> [DATASET EXTRACT]:
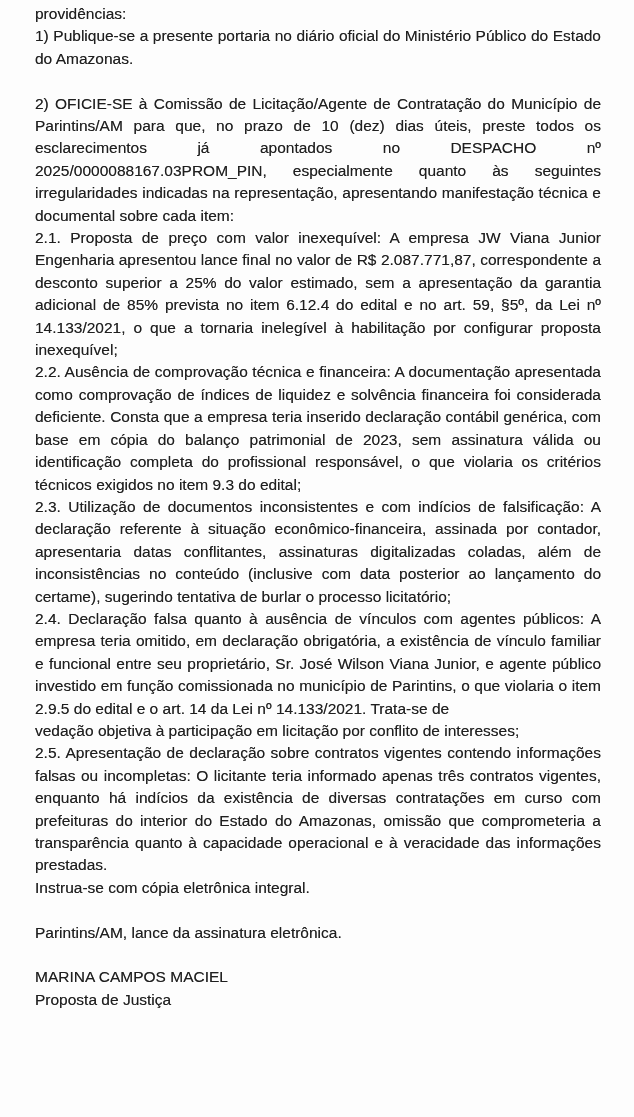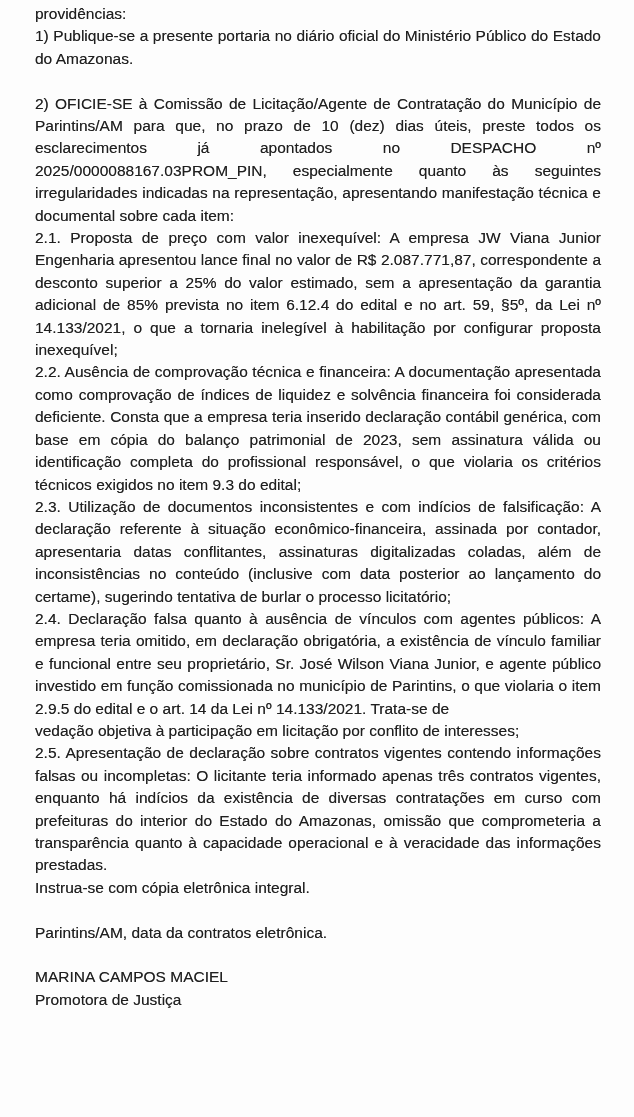"Parintins/AM, data da contratos" p.para { text: data da contratos -> lance da assinatura }
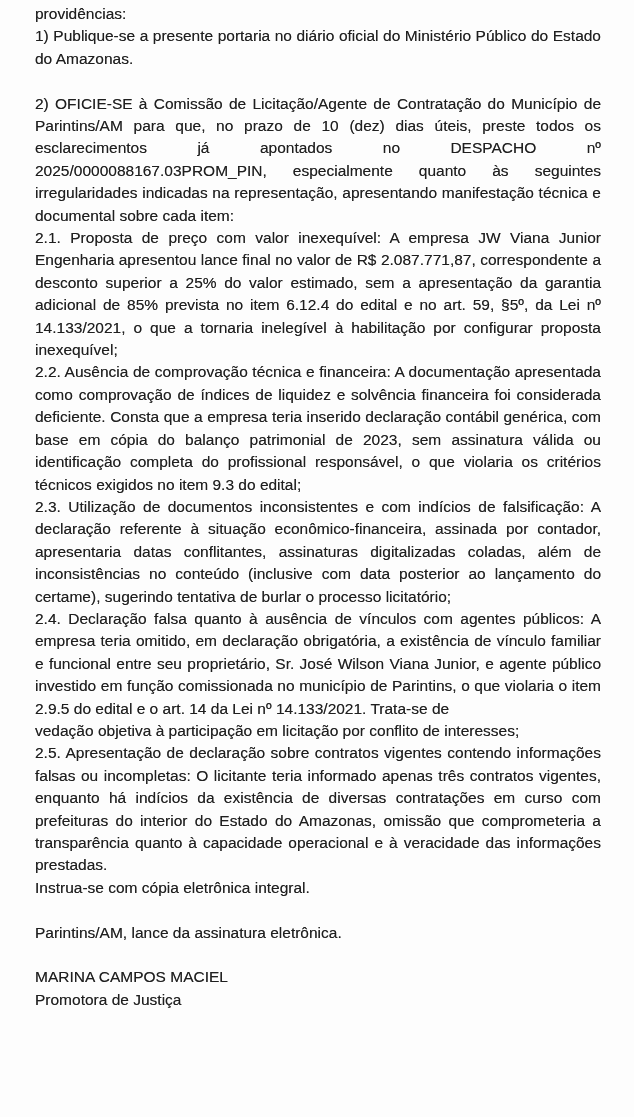"MARINA CAMPOS MACIEL" p.para { text: Promotora -> Proposta }
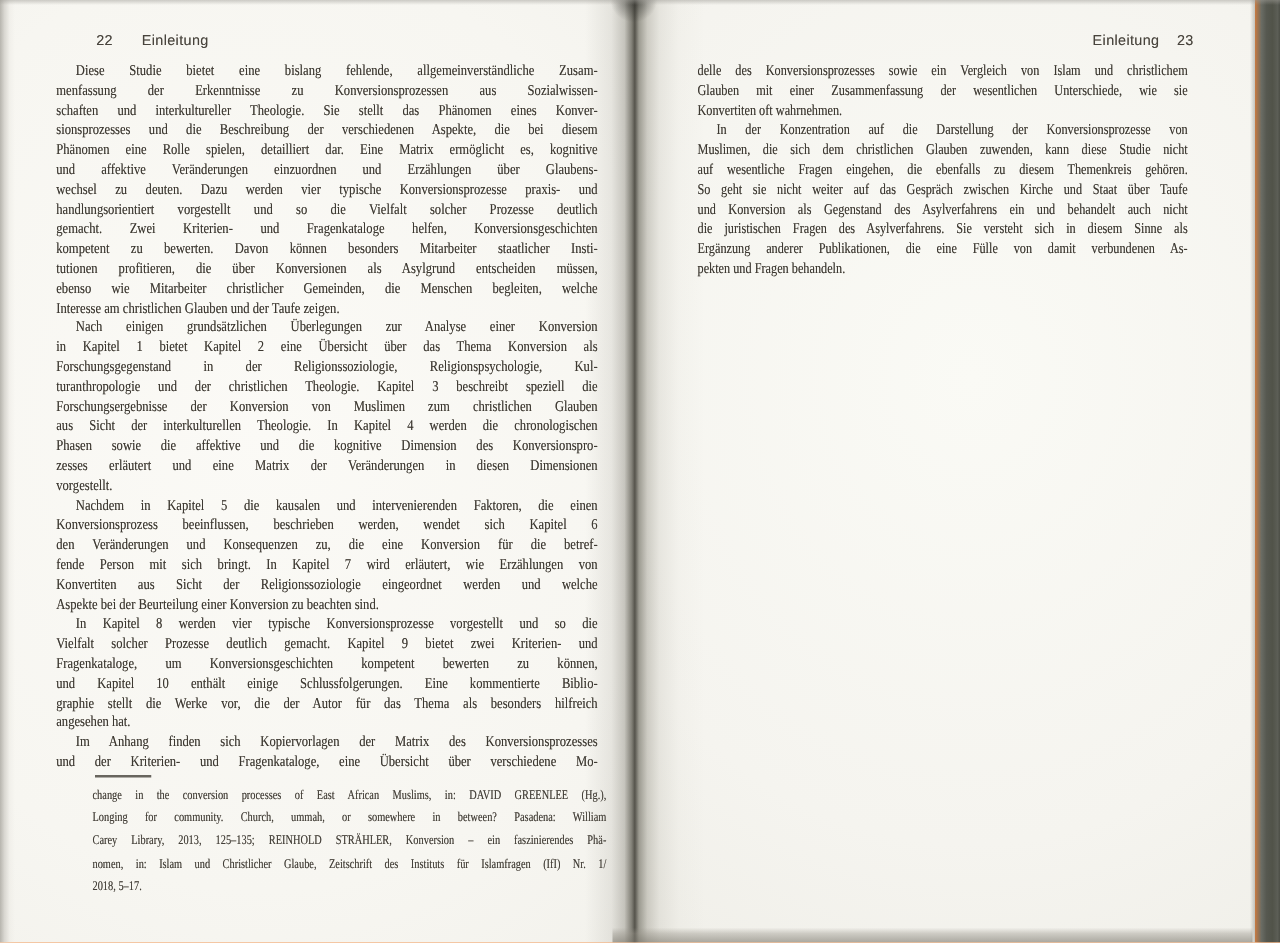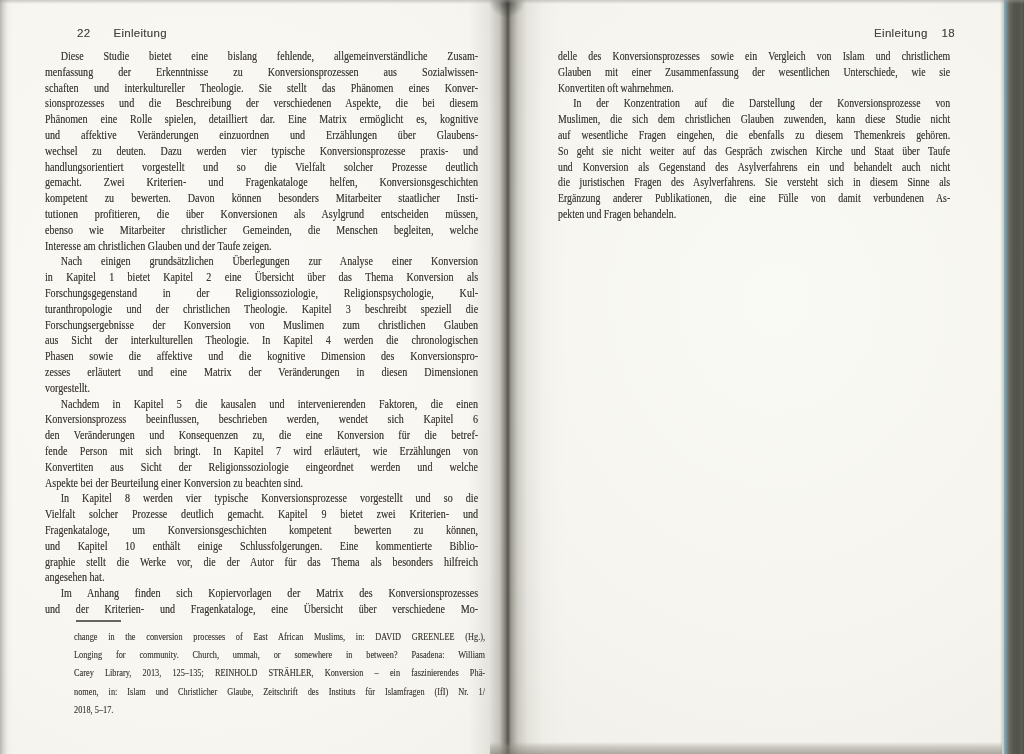"22" .spread { background: #7dd3fc -> #f97316 }
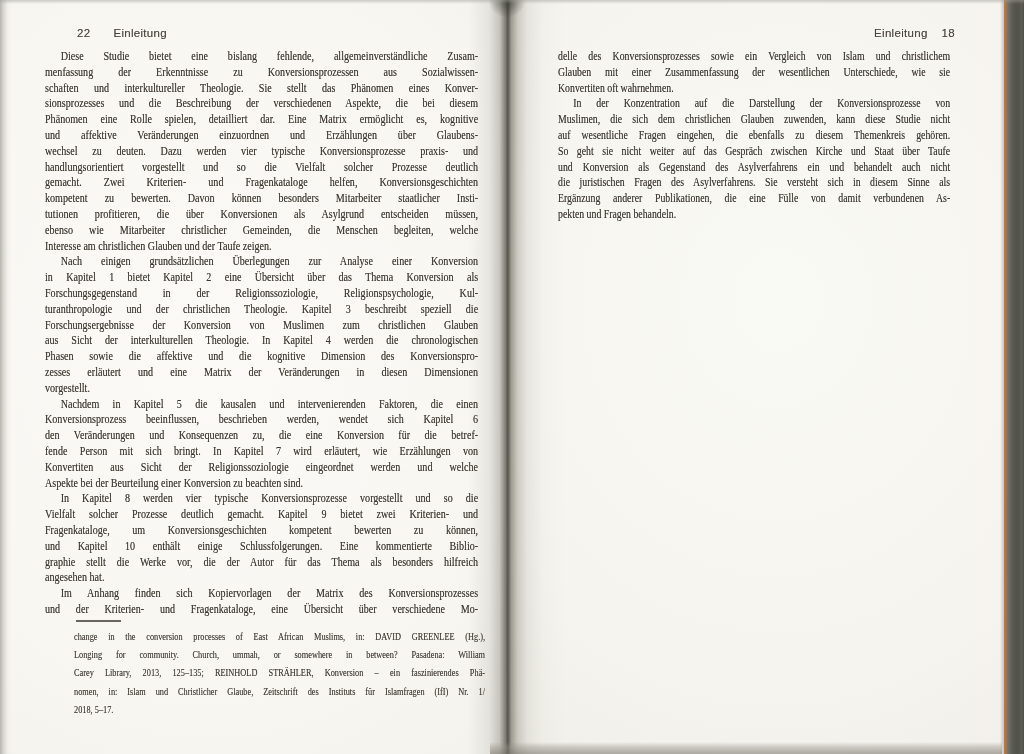"18" span { text: 18 -> 23 }
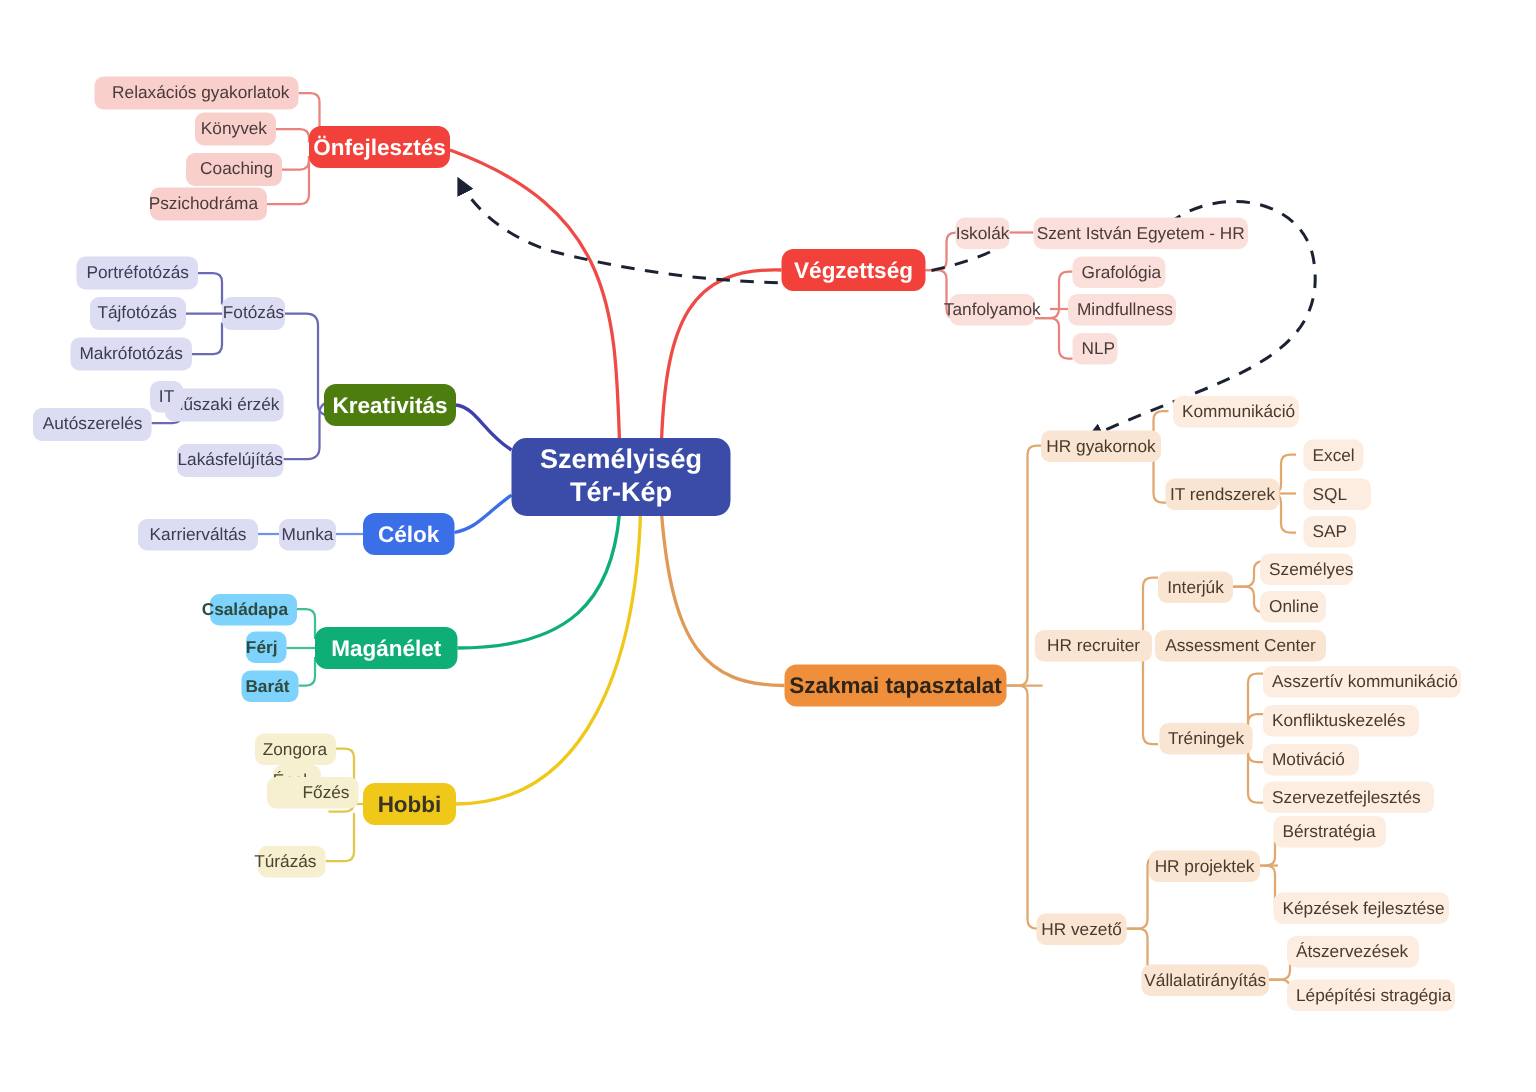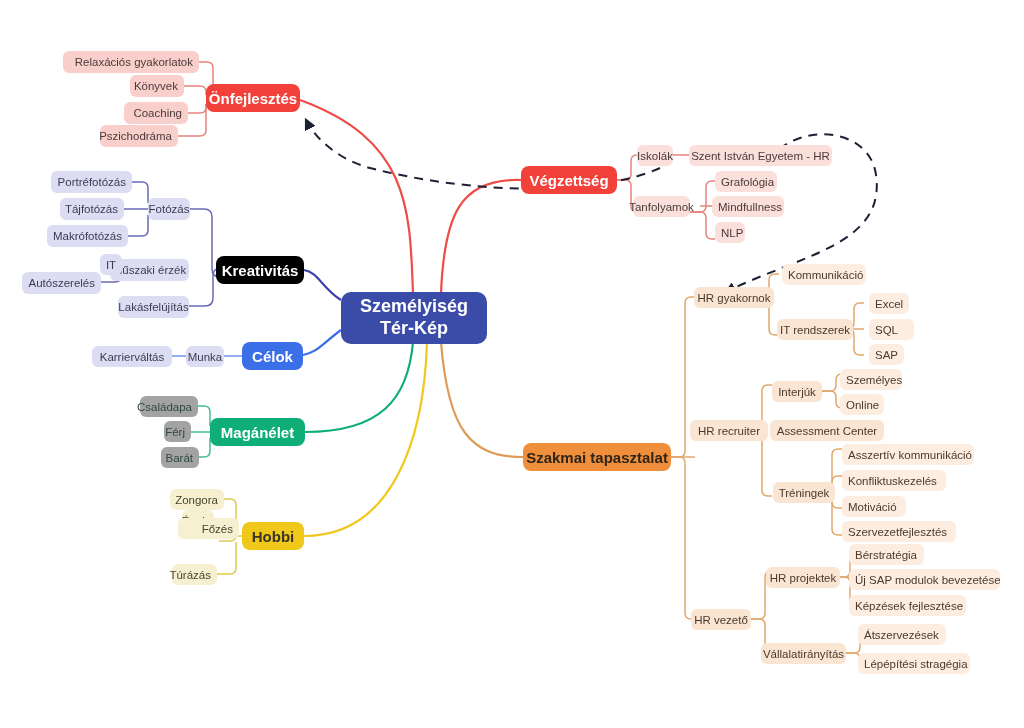"Kreativitás" .b-indigo { background: #000000 -> #4d7c0f }
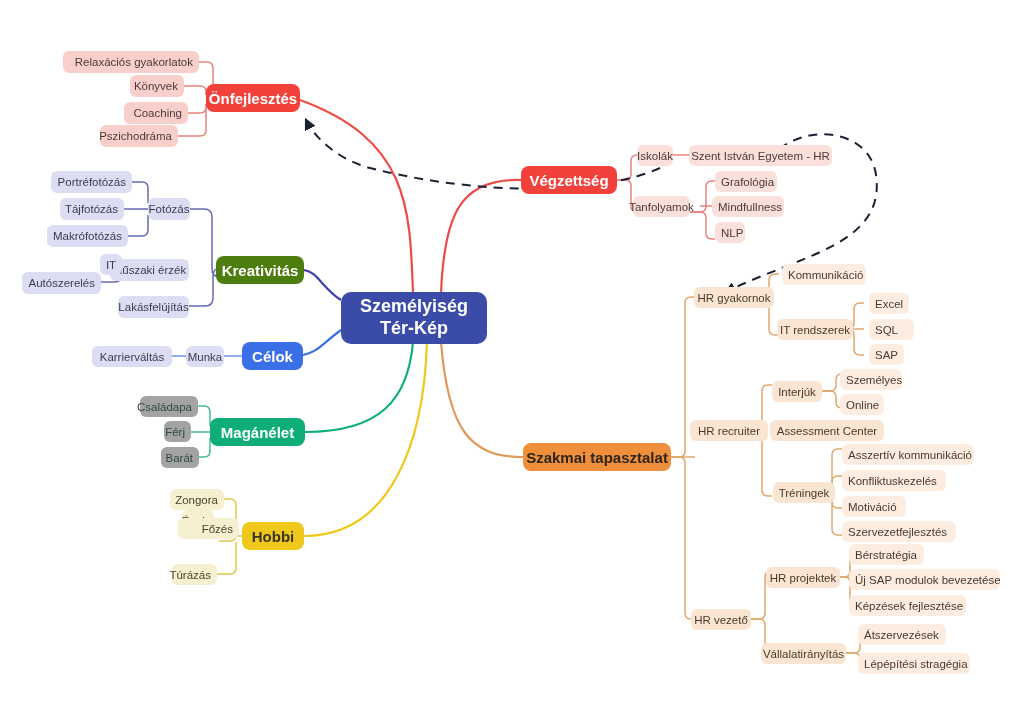"Családapa" .c-mint { background: #a3a3a3 -> #7dd3fc; font-weight: none -> bold }
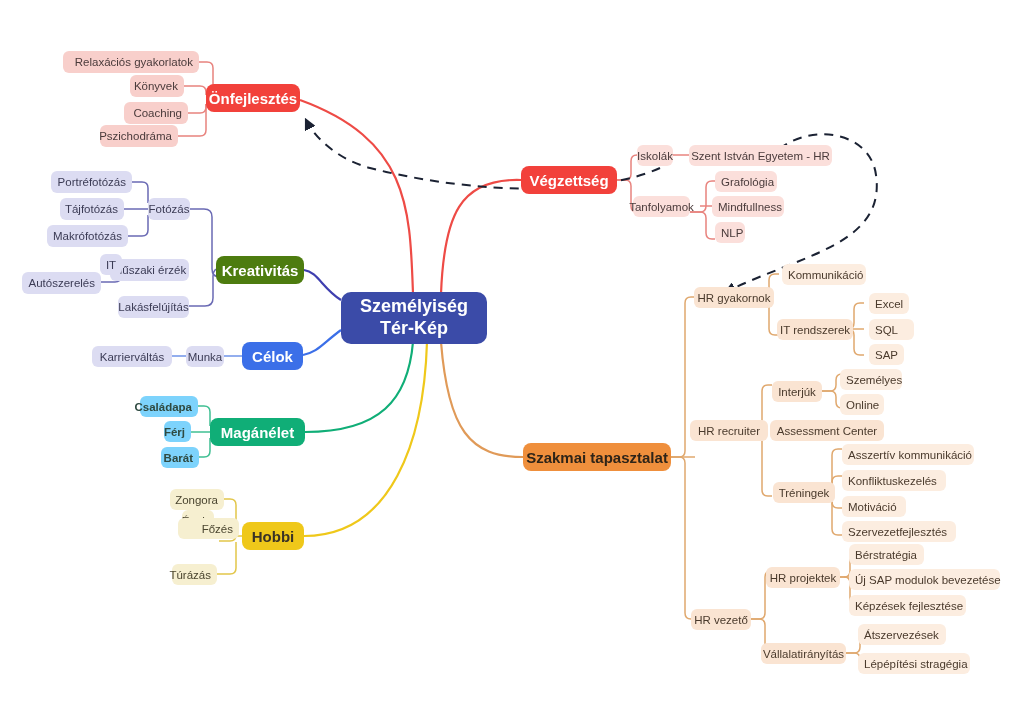"Új SAP modulok bevezetése" div.node { html: <div>Új SAP modulok bevezetése</div> -> none }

> [ACTIVITY]: In copying the material, drop all pictures and keep everything else identical.

> [PROBLEM SOLUTION]:
"Parintins/AM, data da contratos" p.para { text: data da contratos -> lance da assinatura }
"MARINA CAMPOS MACIEL" p.para { text: Promotora -> Proposta }
"22" .spread { background: #7dd3fc -> #f97316 }
"18" span { text: 18 -> 23 }
"Kreativitás" .b-indigo { background: #000000 -> #4d7c0f }
"Családapa" .c-mint { background: #a3a3a3 -> #7dd3fc; font-weight: none -> bold }
"Új SAP modulok bevezetése" div.node { html: <div>Új SAP modulok bevezetése</div> -> none }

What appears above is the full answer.